Malgré l'élan que je ressens pour Léti, je ne veux pas la suivre pour le simple fait de la suivre, donc je me donne l'après-midi pour décider.

Un peu vexée de ne pas réunir l'unanimité autour de son projet, elle me regarde avec une sorte de reproche. Elle n'a pas l'habitude.

 

À la sortie du bar, les saluts sont rapides, Michael et Nathan sont pressés de se retrouver seuls avec Léti. Je ne sais pas s'ils ont conscience qu'ils restent tout de même deux.

Je pars dans la direction opposée à la leur, pour ne pas m'imposer, s'il y a une chose que je déteste par-dessus tout c'est bien de m'imposer. Je préfère laisser les femmes libres de choisir qui les accompagne. Elles sont toujours libres, de toute façon.

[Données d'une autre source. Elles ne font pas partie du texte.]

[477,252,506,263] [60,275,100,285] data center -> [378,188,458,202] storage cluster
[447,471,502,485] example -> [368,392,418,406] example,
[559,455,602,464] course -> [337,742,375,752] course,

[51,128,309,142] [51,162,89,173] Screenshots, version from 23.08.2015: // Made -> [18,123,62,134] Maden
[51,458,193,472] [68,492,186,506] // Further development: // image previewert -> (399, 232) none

Sur la route, je m'arrête tout de même au marché pour acheter un poncho de laine. Ils ont l'air effectivement très chauds, mais en plus du poncho, qui est ouvert, je décide de prendre une lourde veste en laine de lama. La veste est marron sombre avec des bandes plus claires, le poncho est blanc avec des bandes marron. En quittant le vendeur, je me dis que le blanc est salissant. À chaque fois j'y pense trop tard, j'aime trop les vêtements blancs.

Chargé de deux gros sacs en plastique, je continue au hasard, je traverse le marché, agréablement étalé sous les cannisses, et j'arrive devant l'église.

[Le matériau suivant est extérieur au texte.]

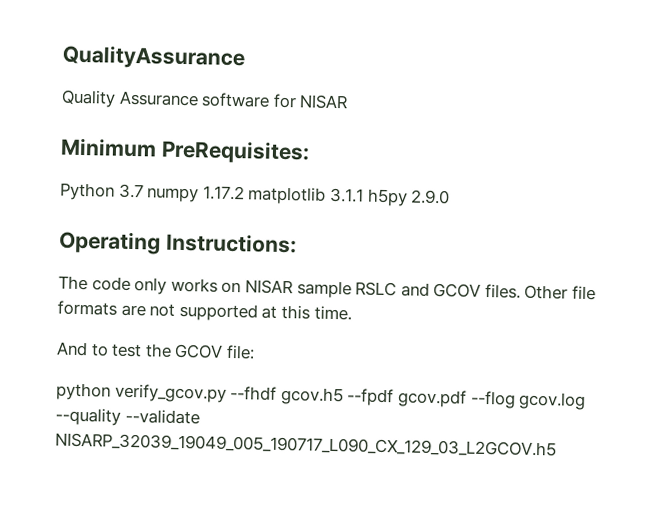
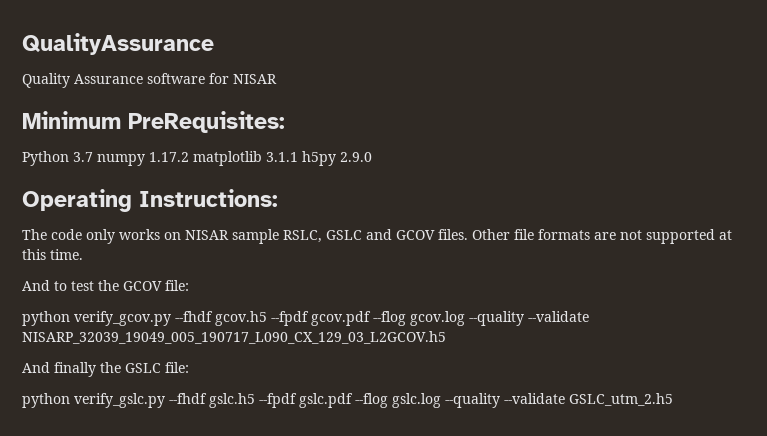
[355,281,398,297] RSLC -> [283,230,362,243] RSLC, GSLC
(557, 445) none -> [22,362,189,377] [22,393,673,408] // And finally the GSLC file: // python verify_gslc.py --fhdf gslc.h5 --fpdf gslc.pdf --flog gslc.log --quality --validate GSLC_utm_2.h5

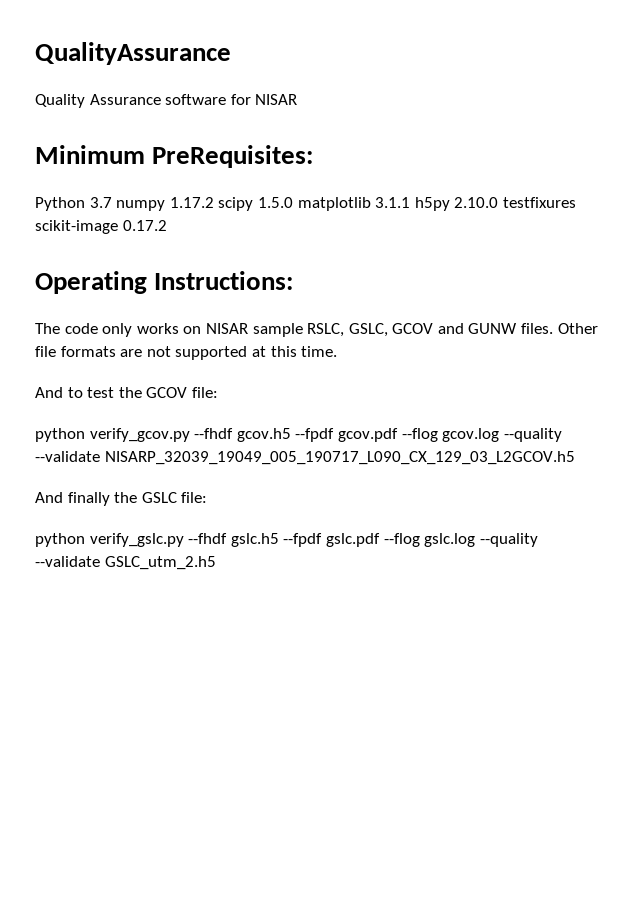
(189, 157) none -> [218,197,293,211] scipy 1.5.0
[340,152,372,162] 2.9.0 -> [454,197,576,208] [35,220,167,234] 2.10.0 testfixures scikit-image 0.17.2
[326,229,435,240] GSLC and GCOV -> [348,323,518,337] GSLC, GCOV and GUNW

Parce que les églises sont toujours des lieux calmes, des havres de paix au milieu des villes, je décide d'y entrer, bien que San Pedro ne soit pas une ville stressante et que je n'aie pas réellement besoin de repos.

À l'intérieur, c'est plutôt petit. Les murs sont blanchis à la chaux, et on dirait, par endroits, qu'ils coulent. Le plafond est fait d'une charpente irrégulière en bois de cactus.

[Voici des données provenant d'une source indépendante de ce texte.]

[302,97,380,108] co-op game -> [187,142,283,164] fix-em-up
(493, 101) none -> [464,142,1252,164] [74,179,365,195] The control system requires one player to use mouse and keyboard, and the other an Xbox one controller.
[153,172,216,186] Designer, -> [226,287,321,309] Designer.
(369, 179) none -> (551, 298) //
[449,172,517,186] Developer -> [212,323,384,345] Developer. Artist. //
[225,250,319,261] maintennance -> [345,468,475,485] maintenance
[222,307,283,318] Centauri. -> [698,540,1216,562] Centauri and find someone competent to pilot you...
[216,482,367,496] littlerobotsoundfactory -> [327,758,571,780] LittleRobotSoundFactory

Pour m'écarter un peu des touristes qui passent prendre quelques photos, je m'avance et m'assieds sur un banc du deuxième rang.

Je ferme les yeux et écoute les bruits de la ville, agréablement étouffés par les murs de l'église. D'autres touristes entrent, mais ils parlent bas, ils chuchotent. On entend le vent qui pousse doucement la paille du toit, quelques oiseaux qui discutent dans les arbres proches.

Je suis à San Pedro de Atacama, à plus de dix milles kilomètres de chez moi, j'y suis, je suis là. Je sens la rotondité de la terre sous mes pieds, j'imagine que je suis assis sur une sphère, de l'autre côté d'où je suis né.

J'ai croisé des extraterrestres, un jour, il y a quelque temps, puis j'ai rencontré Vania, et je suis venu ici, et j'ai croisé Léti…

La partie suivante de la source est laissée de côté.